# Work to be completed
Would you please return the data below verbatim, without its pictures?

# Dataset entries
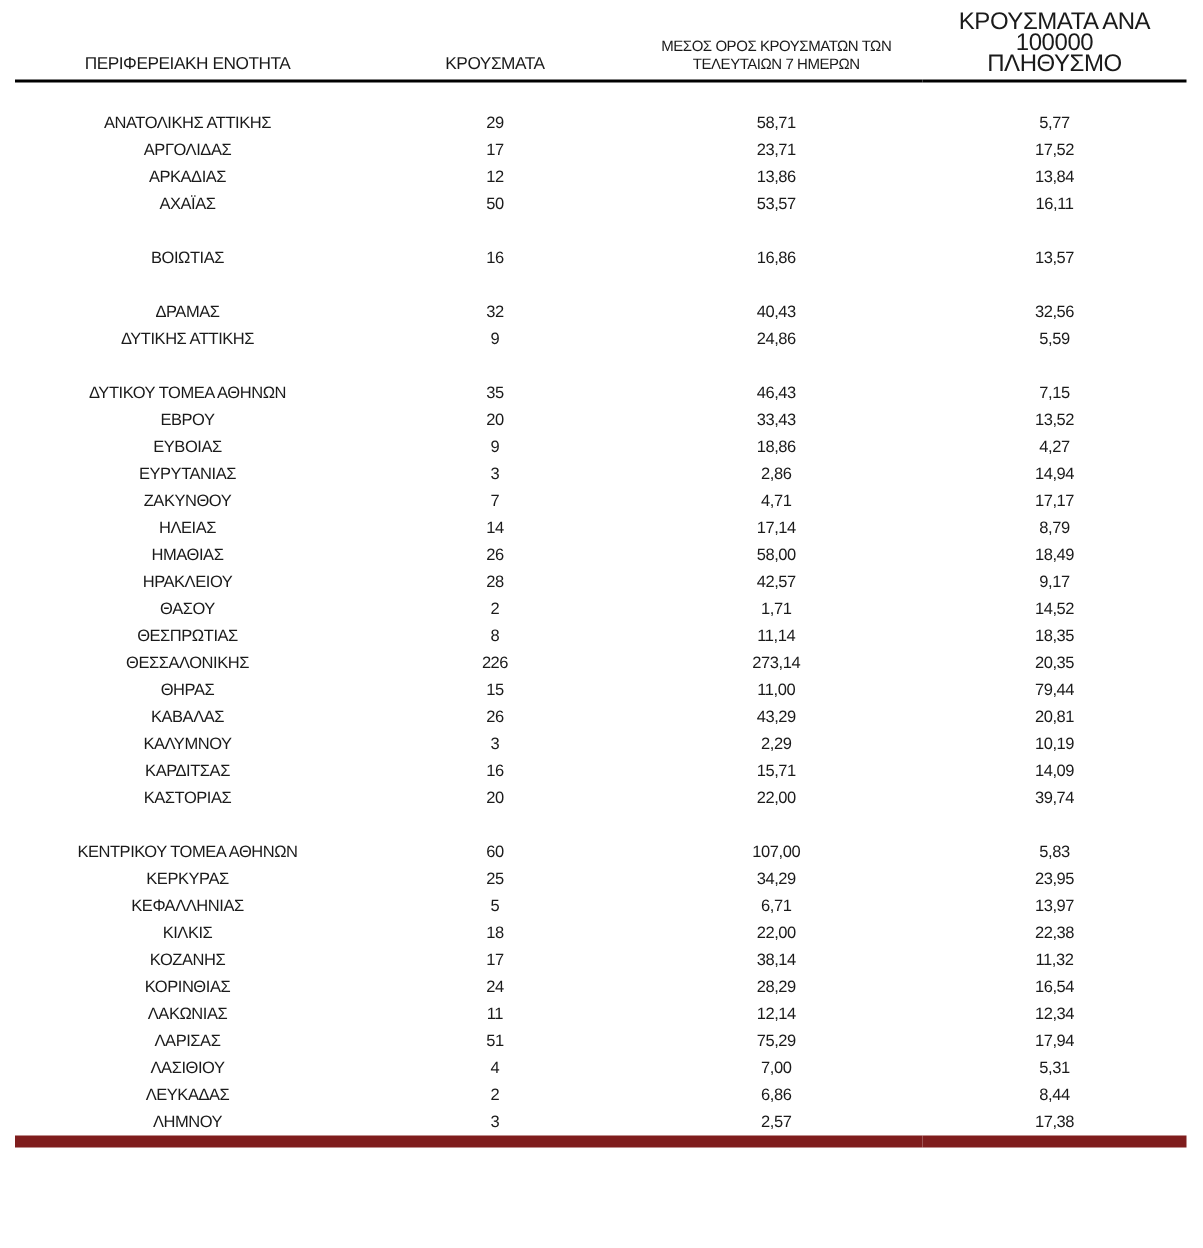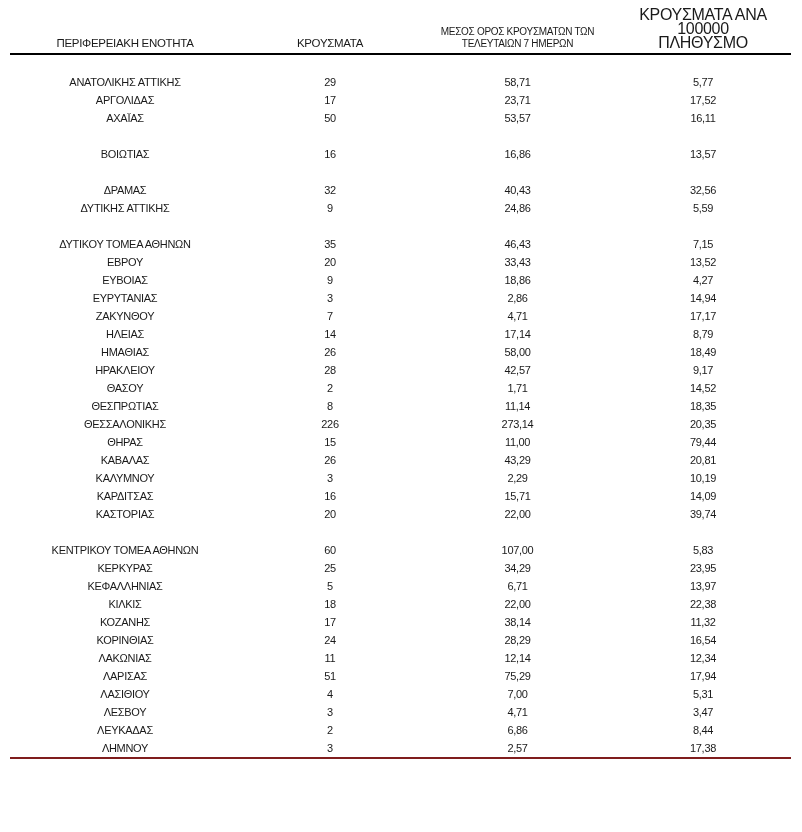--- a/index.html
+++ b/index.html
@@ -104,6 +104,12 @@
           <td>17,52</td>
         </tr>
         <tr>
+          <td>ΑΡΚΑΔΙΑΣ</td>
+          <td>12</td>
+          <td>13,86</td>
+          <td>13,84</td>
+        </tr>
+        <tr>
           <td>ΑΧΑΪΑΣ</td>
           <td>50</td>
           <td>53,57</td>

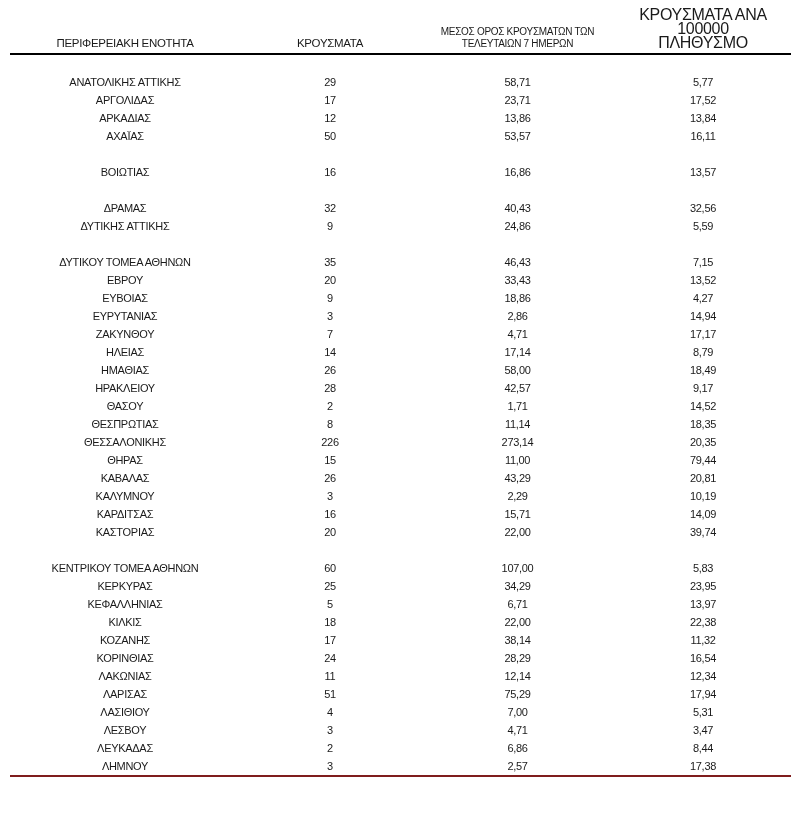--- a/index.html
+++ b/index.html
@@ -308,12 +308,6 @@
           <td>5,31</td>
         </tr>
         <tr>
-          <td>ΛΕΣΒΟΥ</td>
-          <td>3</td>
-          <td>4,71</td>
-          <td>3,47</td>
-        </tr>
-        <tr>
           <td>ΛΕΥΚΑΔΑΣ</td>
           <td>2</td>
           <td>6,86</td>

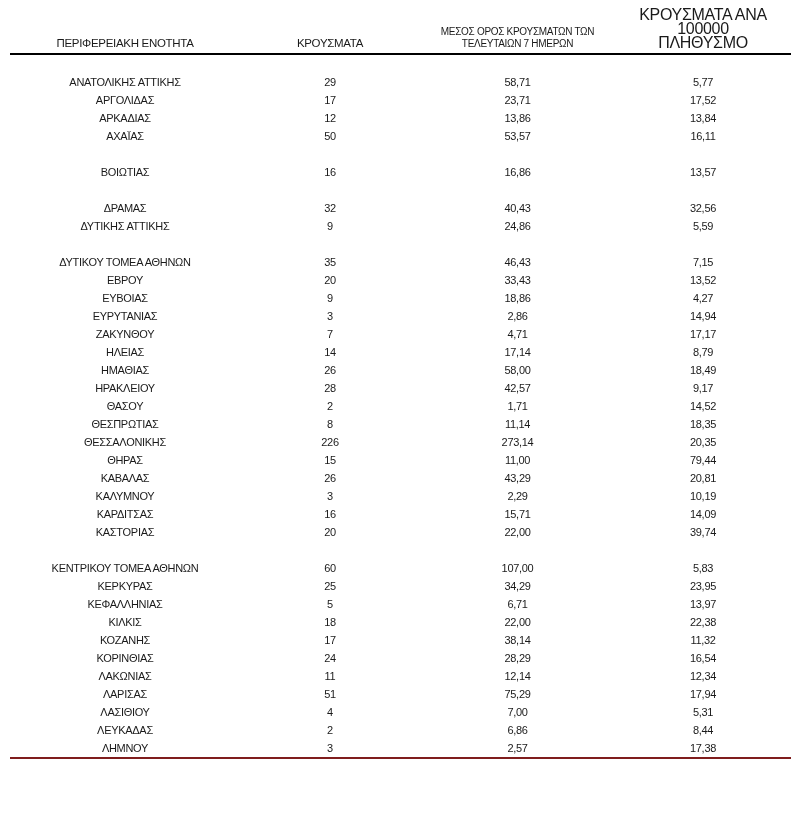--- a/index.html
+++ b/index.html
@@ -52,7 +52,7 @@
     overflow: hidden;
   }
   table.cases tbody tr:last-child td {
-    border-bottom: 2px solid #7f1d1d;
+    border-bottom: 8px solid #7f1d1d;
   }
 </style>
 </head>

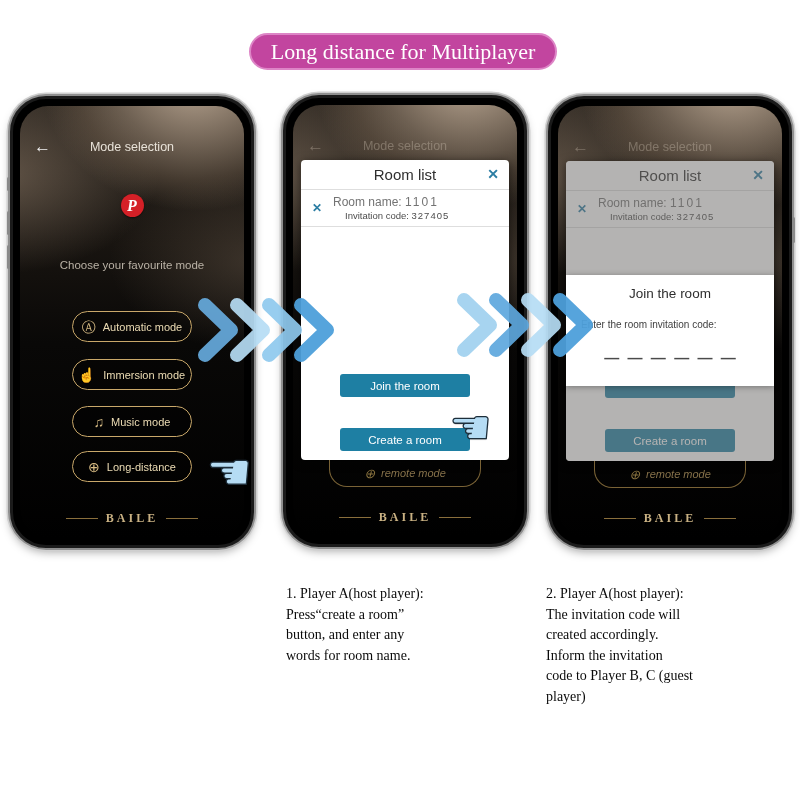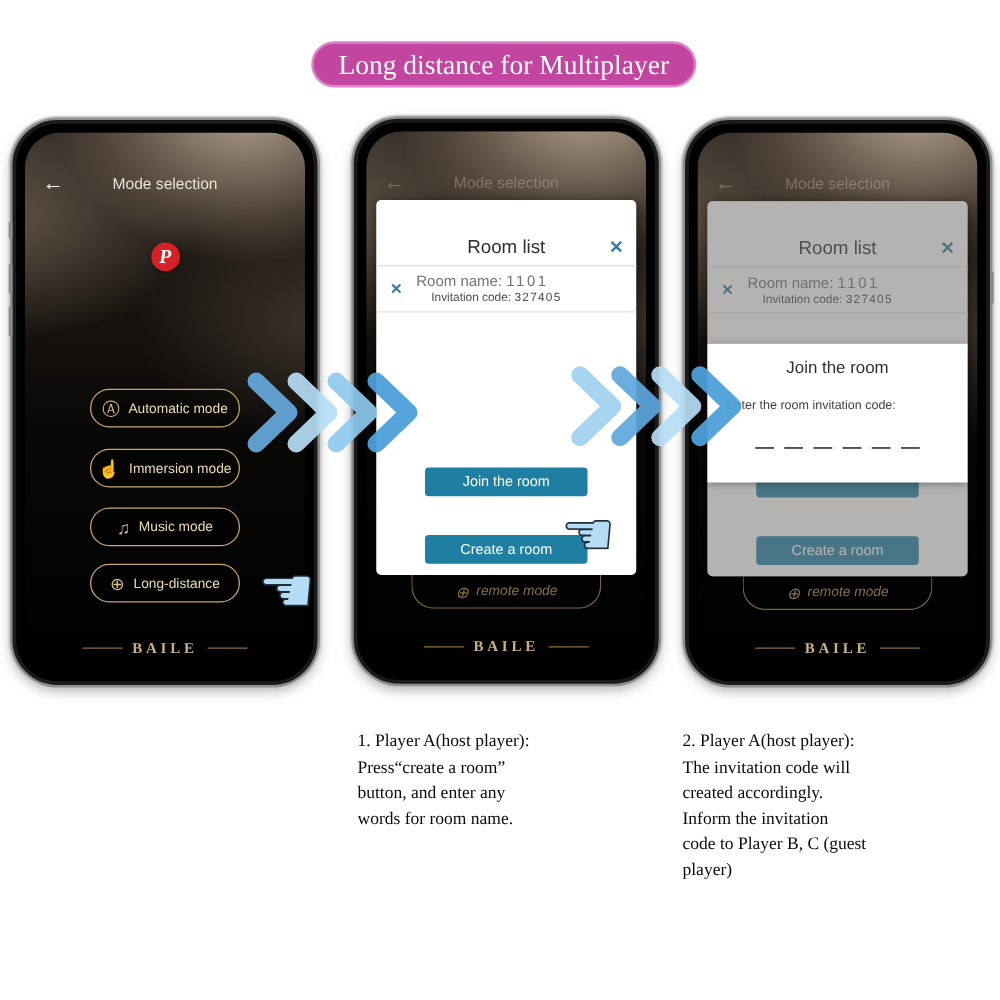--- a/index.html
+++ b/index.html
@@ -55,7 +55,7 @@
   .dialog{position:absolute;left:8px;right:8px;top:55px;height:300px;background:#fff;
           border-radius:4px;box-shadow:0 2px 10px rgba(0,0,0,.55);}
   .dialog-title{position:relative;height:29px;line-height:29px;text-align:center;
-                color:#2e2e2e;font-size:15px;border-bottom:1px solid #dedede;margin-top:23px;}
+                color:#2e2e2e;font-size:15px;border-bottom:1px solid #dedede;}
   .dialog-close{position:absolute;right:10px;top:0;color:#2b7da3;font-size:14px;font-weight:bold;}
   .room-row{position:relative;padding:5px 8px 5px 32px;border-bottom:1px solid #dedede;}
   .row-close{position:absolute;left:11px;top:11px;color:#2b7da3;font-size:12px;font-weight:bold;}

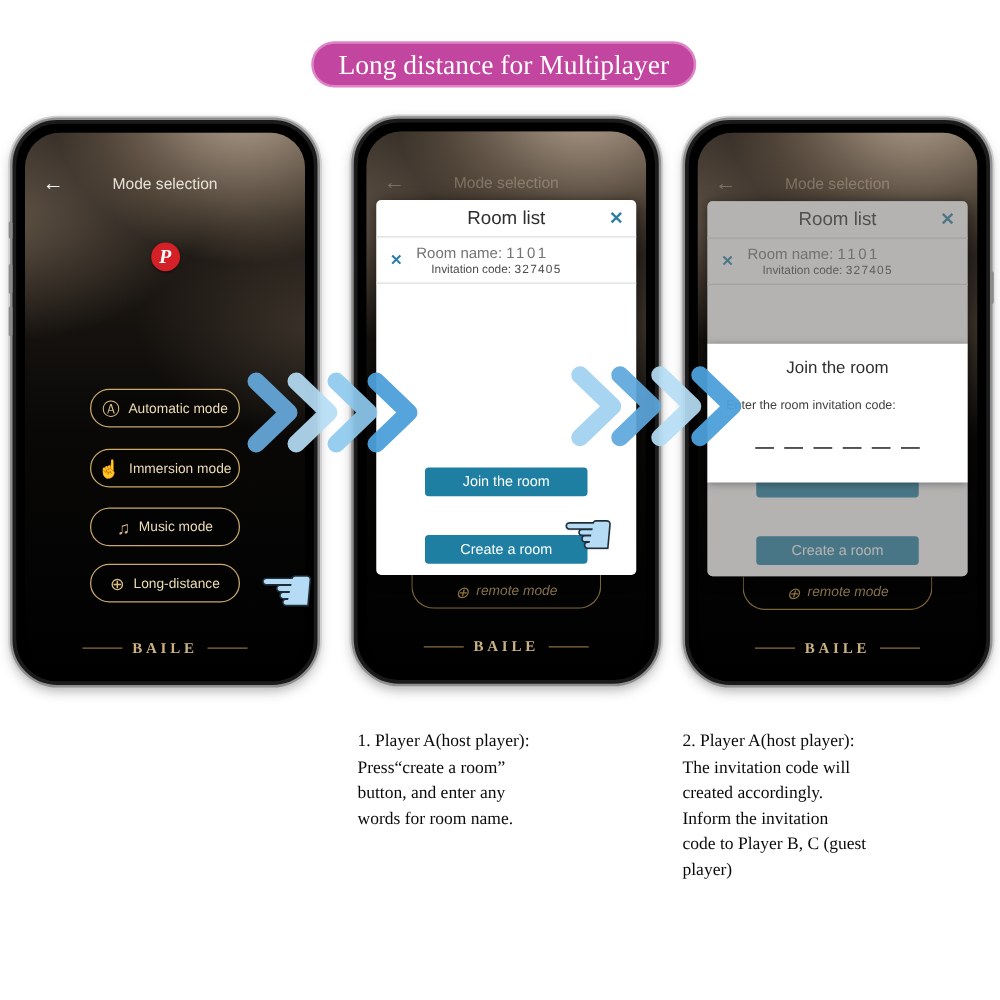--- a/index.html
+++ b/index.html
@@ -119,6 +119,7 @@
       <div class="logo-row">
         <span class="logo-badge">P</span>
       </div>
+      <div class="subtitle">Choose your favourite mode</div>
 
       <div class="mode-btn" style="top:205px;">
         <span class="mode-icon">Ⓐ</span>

# Reply
--- a/index.html
+++ b/index.html
@@ -104,6 +104,12 @@
           <td>17,52</td>
         </tr>
         <tr>
+          <td>ΑΡΚΑΔΙΑΣ</td>
+          <td>12</td>
+          <td>13,86</td>
+          <td>13,84</td>
+        </tr>
+        <tr>
           <td>ΑΧΑΪΑΣ</td>
           <td>50</td>
           <td>53,57</td>

--- a/index.html
+++ b/index.html
@@ -308,12 +308,6 @@
           <td>5,31</td>
         </tr>
         <tr>
-          <td>ΛΕΣΒΟΥ</td>
-          <td>3</td>
-          <td>4,71</td>
-          <td>3,47</td>
-        </tr>
-        <tr>
           <td>ΛΕΥΚΑΔΑΣ</td>
           <td>2</td>
           <td>6,86</td>

--- a/index.html
+++ b/index.html
@@ -52,7 +52,7 @@
     overflow: hidden;
   }
   table.cases tbody tr:last-child td {
-    border-bottom: 2px solid #7f1d1d;
+    border-bottom: 8px solid #7f1d1d;
   }
 </style>
 </head>

--- a/index.html
+++ b/index.html
@@ -55,7 +55,7 @@
   .dialog{position:absolute;left:8px;right:8px;top:55px;height:300px;background:#fff;
           border-radius:4px;box-shadow:0 2px 10px rgba(0,0,0,.55);}
   .dialog-title{position:relative;height:29px;line-height:29px;text-align:center;
-                color:#2e2e2e;font-size:15px;border-bottom:1px solid #dedede;margin-top:23px;}
+                color:#2e2e2e;font-size:15px;border-bottom:1px solid #dedede;}
   .dialog-close{position:absolute;right:10px;top:0;color:#2b7da3;font-size:14px;font-weight:bold;}
   .room-row{position:relative;padding:5px 8px 5px 32px;border-bottom:1px solid #dedede;}
   .row-close{position:absolute;left:11px;top:11px;color:#2b7da3;font-size:12px;font-weight:bold;}

--- a/index.html
+++ b/index.html
@@ -119,6 +119,7 @@
       <div class="logo-row">
         <span class="logo-badge">P</span>
       </div>
+      <div class="subtitle">Choose your favourite mode</div>
 
       <div class="mode-btn" style="top:205px;">
         <span class="mode-icon">Ⓐ</span>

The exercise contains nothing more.